Von „niemals“ zur Berufung
Eigentlich wollte Martina Reischenböck nie in die Pflege. „Seid ihr wahnsinnig?“, dachte sie, als Schulkolleginnen Krankenschwestern werden wollten. „Das ist ja ein Job, der ist so herausfordernd!“ Über Umwege landete sie dann doch im OP des Krankenhauses Barmherzige Schwestern Ried – und fand dort ihre Berufung. Die Arbeit ist erfüllend – und fordernd. „Wir begleiten Menschen in Ausnahmesituationen. Dabei sieht man Tag für Tag, wie verletzbar wir als Menschen sind.“ Gleichzeitig ist da das Schöne: für andere da sein, Gespräche führen, Halt geben.

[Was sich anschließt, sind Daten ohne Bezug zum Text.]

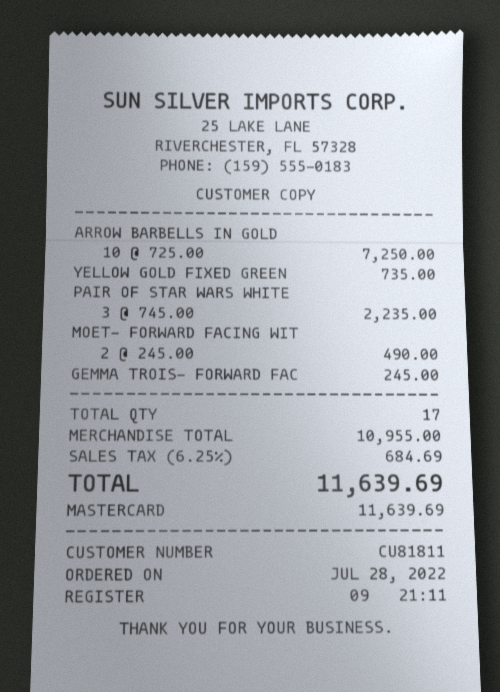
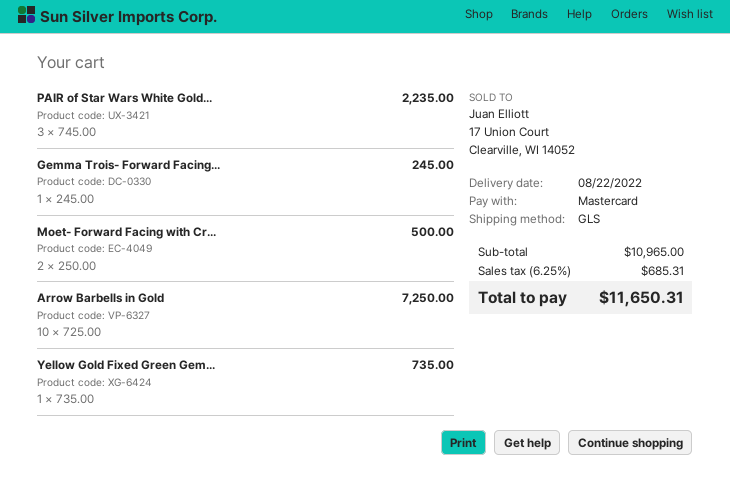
MOET- FORWARD FACING WIT: 2 x 245.00 = 490.00 -> 2 x 250.00 = 500.00
subtotal: 10955.00 -> 10965.00
tax: 6.25% = 684.69 -> 6.25% = 685.31
total: 11639.69 -> 11650.31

Zwischen Belastung und Mitgefühl
In den letzten Jahren hat sich der Arbeitsalltag stark verändert: Mehr Bürokratie, mehr Druck, mehr Patient:innen – aber weniger Zeit. „Was früher mehrere Tage dauerte, passiert heute oft an einem einzigen Tag“, berichtet Martina. Das spüren alle – körperlich und psychisch. Hier beginnt ihre Arbeit als Betriebsrätin. Die Anliegen ihrer Kolleg:innen sind so vielfältig wie das Krankenhaus selbst. „Es gibt eigentlich nichts, womit man nicht zu uns kommen kann“, erzählt die BR-Vorsitzende. Was sie und ihr BR-Team antreibt? „Wenn jemand sagt: Danke, dass du mir geholfen hast – das ist das Schönste.“
Wenn Solidarität Gänsehaut macht
Ein besonderes Highlight war für Martina Reischenböck der Streik am 22. Jänner 2026 – als bei den KV-Verhandlungen davor „nichts mehr weiterging“. Vorausgegangen war dem Tag eine schlaflose Nacht – mit Zweifel. „Werden genug mitmachen?“ Und dann das „schöne Erwachen“: Kolleg:innen aus verschiedenen Ordensspitälern marschieren in Linz zusammen und stehen Schulter an Schulter. „So viele Menschen, die gemeinsam für bessere Arbeitsbedingungen einstehen – das macht mir heute noch Gänsehaut.“
Warum es sich lohnt, aufzustehen
Am 3. März 2026 geht es wieder auf die Straße – beim 2. Streiktag. Manche fragen sich: Bringt das überhaupt etwas? Martina Reischenböcks Antwort ist klar: „Es gibt keine Alternative.“ Alleine kann man vielleicht für sich etwas erreichen – aber nicht für alle. „In der heutigen Zeit muss man gemeinsam kämpfen.“ Die Betriebsrätin kämpft nicht um ihrer selbst willen. Sie kämpft, weil es notwendig ist. Weil Gerechtigkeit kein Selbstläufer ist. Und weil Solidarität spürbar wird, wenn Menschen gemeinsam aufstehen.